> **AVAILABLE RECORDS**
>>>

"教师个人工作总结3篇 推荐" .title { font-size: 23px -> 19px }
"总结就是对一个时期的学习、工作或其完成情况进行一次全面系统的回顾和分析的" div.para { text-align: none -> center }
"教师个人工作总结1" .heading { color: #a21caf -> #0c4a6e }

<<<
>>>

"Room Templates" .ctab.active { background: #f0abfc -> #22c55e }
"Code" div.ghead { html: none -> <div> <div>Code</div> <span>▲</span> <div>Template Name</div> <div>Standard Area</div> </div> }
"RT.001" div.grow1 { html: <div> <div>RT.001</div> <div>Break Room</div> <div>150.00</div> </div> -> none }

<<<

> **PROBLEM**
Tally the lines of the entries that include the word "none" and give only the total.

> **FINISHED TASK**
3